Corey Lipton (Primary Presenter,Co-Presenter), Centers for Disease Control and Prevention, OOD1@CDC.GOV;
Corey Lipton is a Health Scientist on the CDC EHDI Team. She leads data management on the ODDACE project and assists with iEHDI data management and technical assistance. She received her Master of Public Health (MPH) degree with a concentration in biostatistics in May 2019 from Georgia State University. Prior to joining the EHDI team, she worked with Booz Allen Hamilton as a Health Statistician and as a fellow with the CDC. Her expertise involves data management, analysis, visualization, and communication of analysis findings.


ASHA DISCLOSURE:

Financial -
No relevant financial relationship exists.

Nonfinancial -
No relevant nonfinancial relationship exists.

AAA DISCLOSURE:

Financial -
No relevant financial relationship exists.

Nonfinancial -
No relevant nonfinancial relationship exists.
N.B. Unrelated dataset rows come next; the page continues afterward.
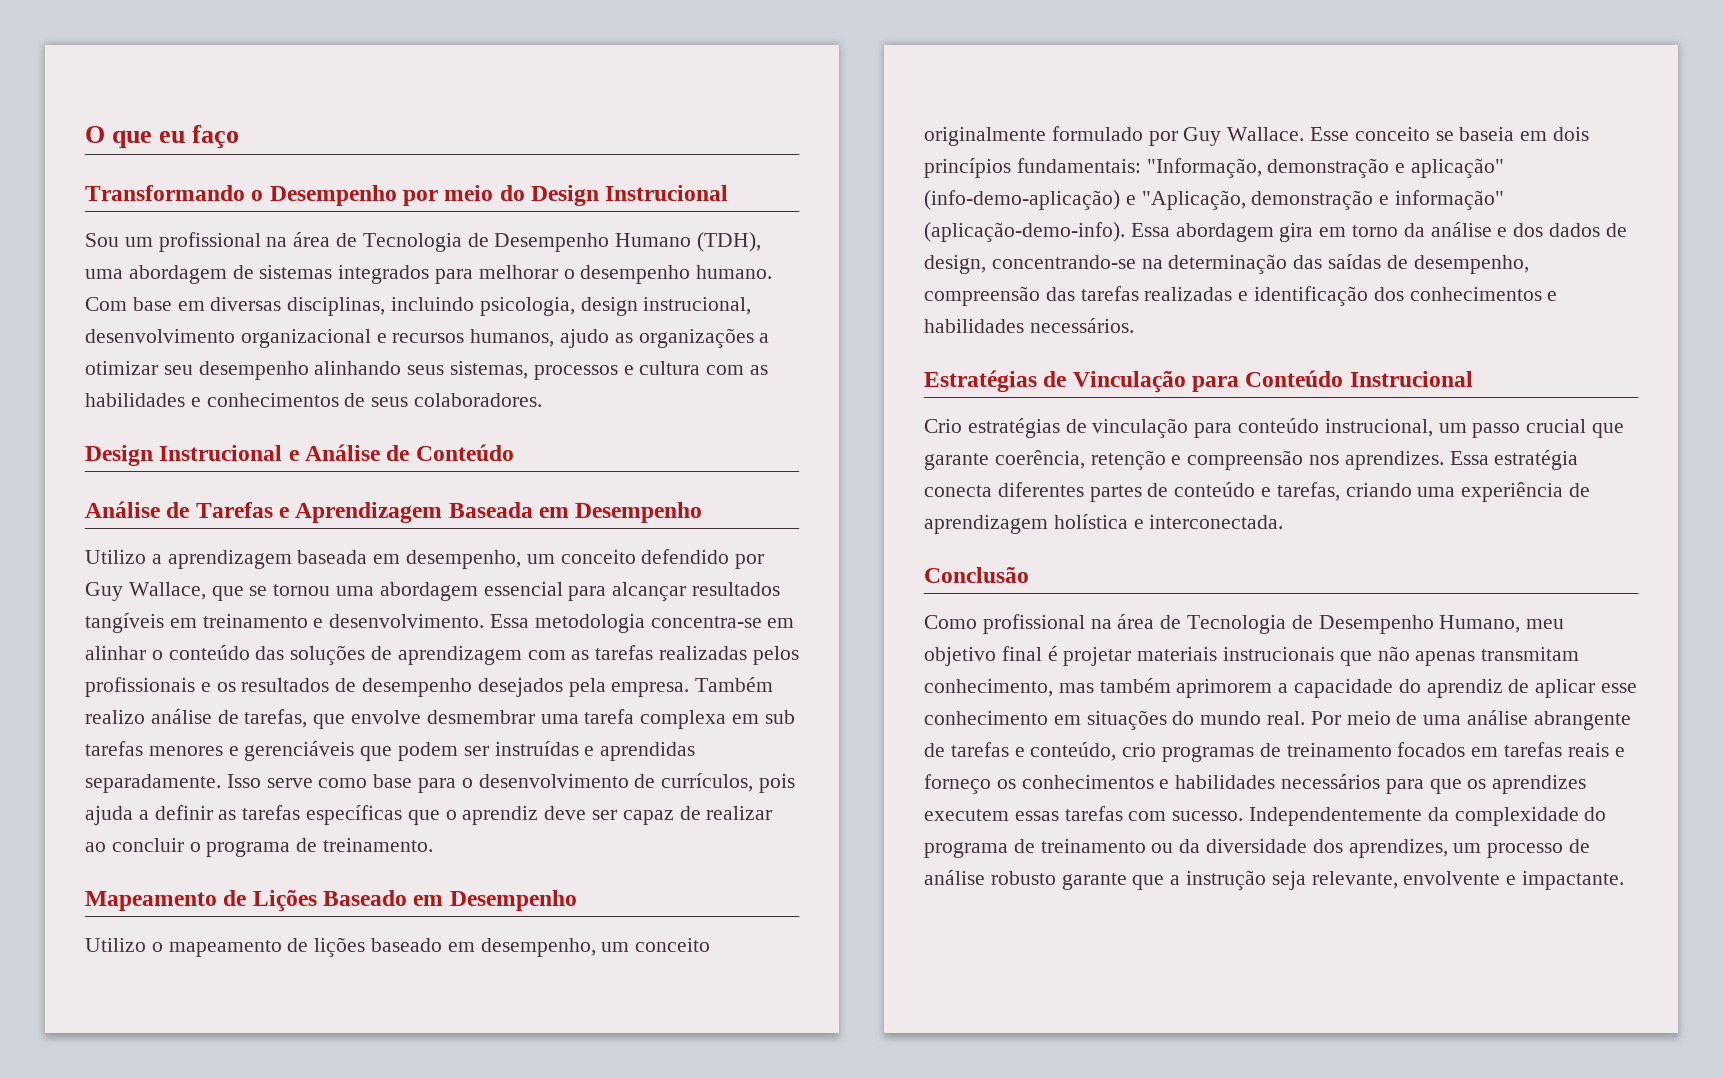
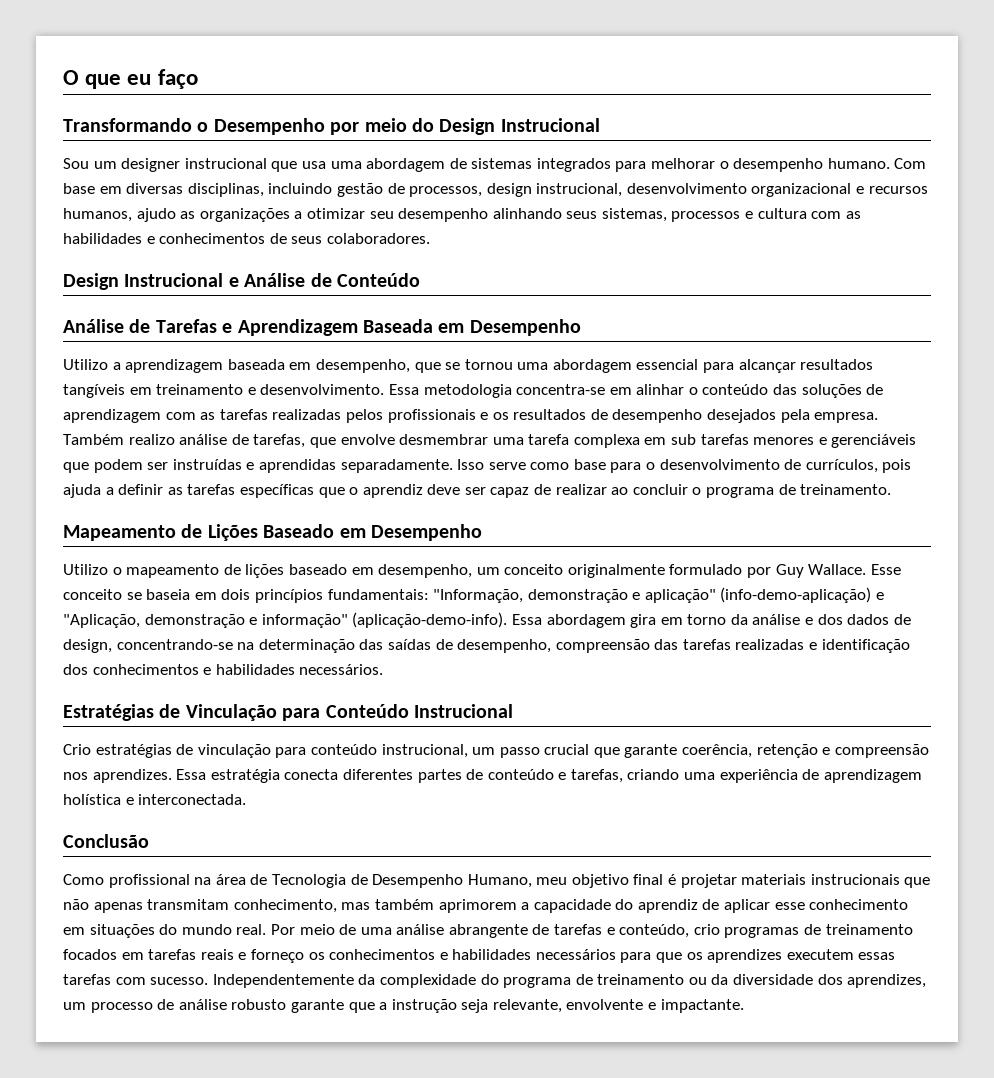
- Sou um profissional na área de Tecnologia de Desempenho Humano (TDH), uma abordagem de sistemas integrados para melhorar o desempenho humano.
+ Sou um designer instrucional que usa uma abordagem de sistemas integrados para melhorar o desempenho humano.
- Com base em diversas disciplinas, incluindo psicologia, design instrucional, desenvolvimento organizacional e recursos humanos, ajudo as organizações a otimizar seu desempenho alinhando seus sistemas, processos e cultura com as habilidades e conhecimentos de seus colaboradores.
+ Com base em diversas disciplinas, incluindo gestão de processos, design instrucional, desenvolvimento organizacional e recursos humanos, ajudo as organizações a otimizar seu desempenho alinhando seus sistemas, processos e cultura com as habilidades e conhecimentos de seus colaboradores.
- Utilizo a aprendizagem baseada em desempenho, um conceito defendido por Guy Wallace, que se tornou uma abordagem essencial para alcançar resultados tangíveis em treinamento e desenvolvimento.
+ Utilizo a aprendizagem baseada em desempenho, que se tornou uma abordagem essencial para alcançar resultados tangíveis em treinamento e desenvolvimento.

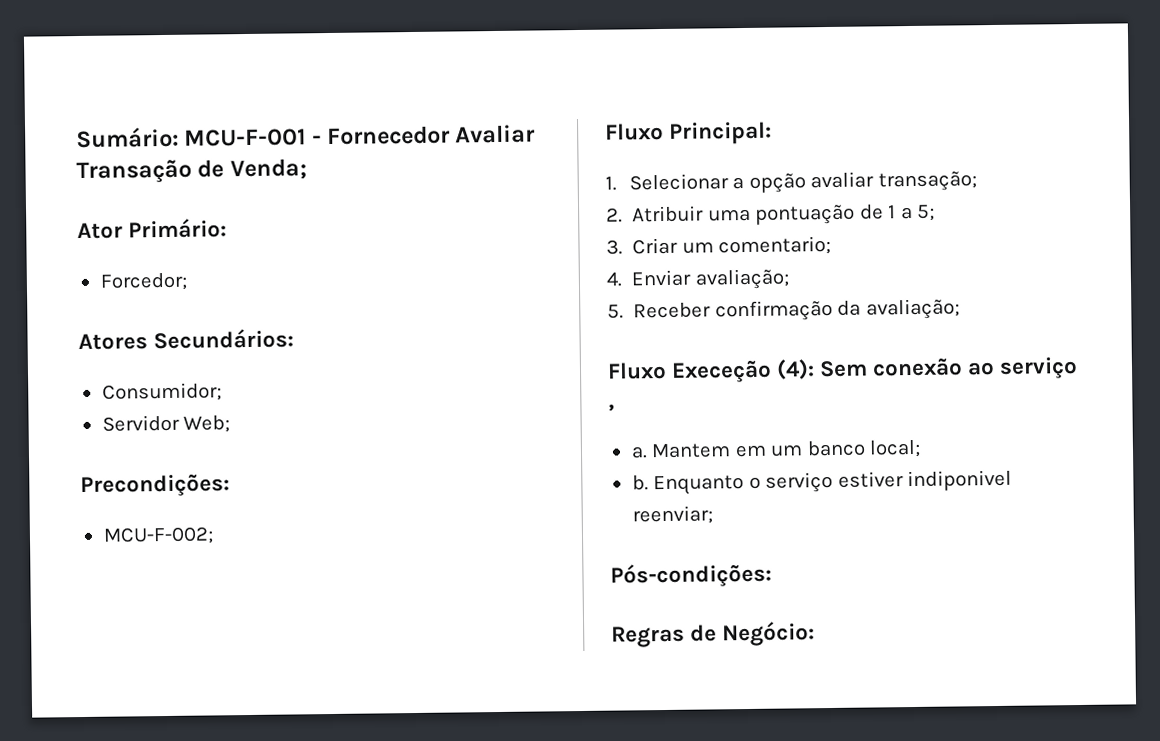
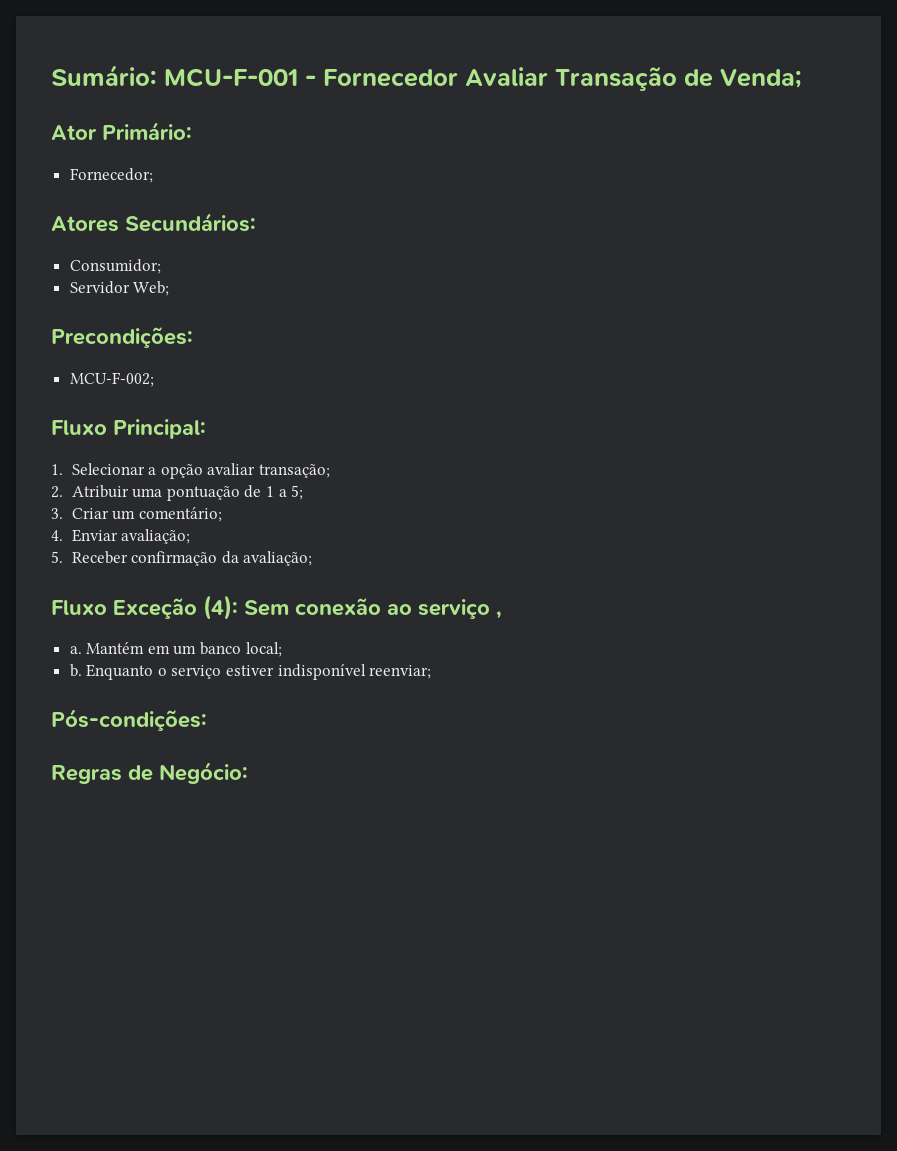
- Forcedor;
+ Fornecedor;
- 3. Criar um comentario;
+ 3. Criar um comentário;
- Fluxo Execeção (4): Sem conexão ao serviço ,
+ Fluxo Exceção (4): Sem conexão ao serviço ,
- Mantem em um banco local;
+ Mantém em um banco local;
- Enquanto o serviço estiver indiponivel reenviar;
+ Enquanto o serviço estiver indisponível reenviar;

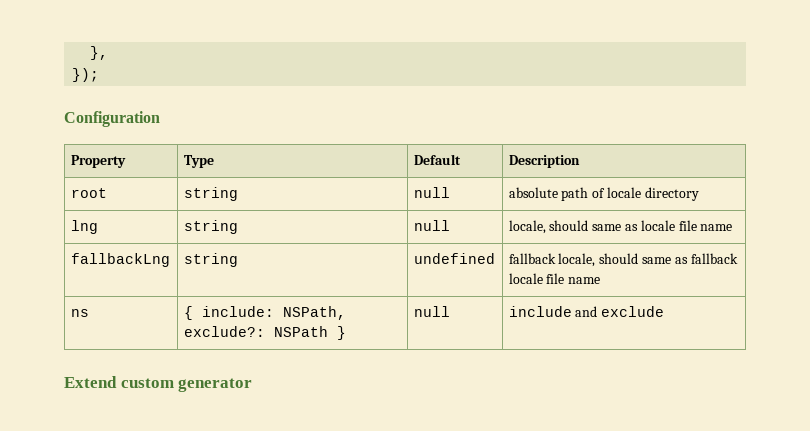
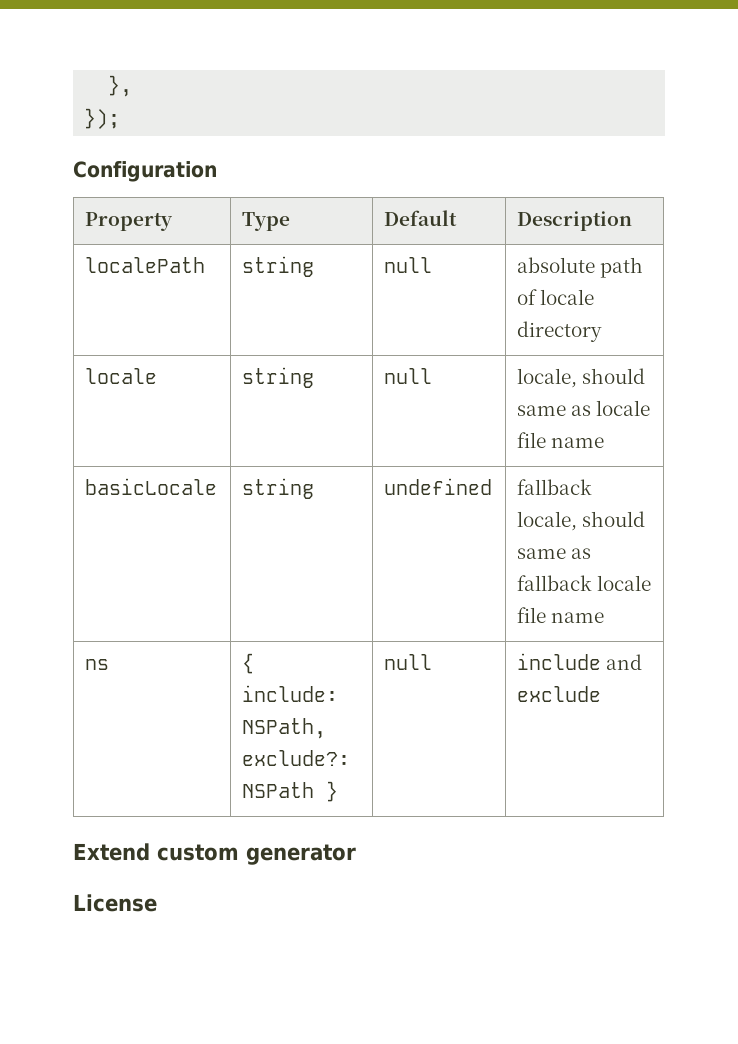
- root | string | null | absolute path of locale directory
+ localePath | string | null | absolute path of locale directory
- lng | string | null | locale, should same as locale file name
+ locale | string | null | locale, should same as locale file name
- fallbackLng | string | undefined | fallback locale, should same as fallback locale file name
+ basicLocale | string | undefined | fallback locale, should same as fallback locale file name
+ License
Erika Odom (Co-Presenter), Centers for Disease Control and Prevention, iyo7@cdc.gov;
CDR Erika Odom (Commander, United States Public Health Service) has spent 15 years shaping science and programs using a health equity perspective grounded in biopsychosocial frameworks in human development. She received her PhD in Applied Developmental Sciences from the University of North Carolina at Chapel Hill in 2008 and completed a post-doctoral fellowship at the Frank Porter Graham Child Development Institute, conducting research on maternal mental health and the association with various developmental outcomes for young children. CDR Odom joined the Centers for Disease Control and Prevention (CDC) in 2010 as an Epidemic Intelligence Service Officer where her work focused on promoting supportive environments for women who choose to breastfeed. She then went on the serve with the National Center for Birth Defects and Developmental Disabilities, honing skills in registry data collection, evaluation and translational research within populations living with blood disorders and that have been systematically marginalized in healthcare. From 2014-2023, CDR Odom served as an Epidemiologist in the Division for Heart Disease and Stroke Prevention. There she excelled in program management and developed subject matter expertise focused on the pre-hospital environment and improving the stroke and cardiac chain of survival. In her most recent tenure, she serves as the Team Lead for the Early Hearing Detection and Intervention Program, working with a team of passionate public health professionals, shaping the future of early hearing surveillance and data quality improvement.


ASHA DISCLOSURE:

Financial -
No relevant financial relationship exists.

Nonfinancial -
No relevant nonfinancial relationship exists.

AAA DISCLOSURE:

Financial -
Financial relationship with Centers for Disease Control and Prevention .
Nature: Employer and EHDI funder.

Nonfinancial -
No relevant nonfinancial relationship exists.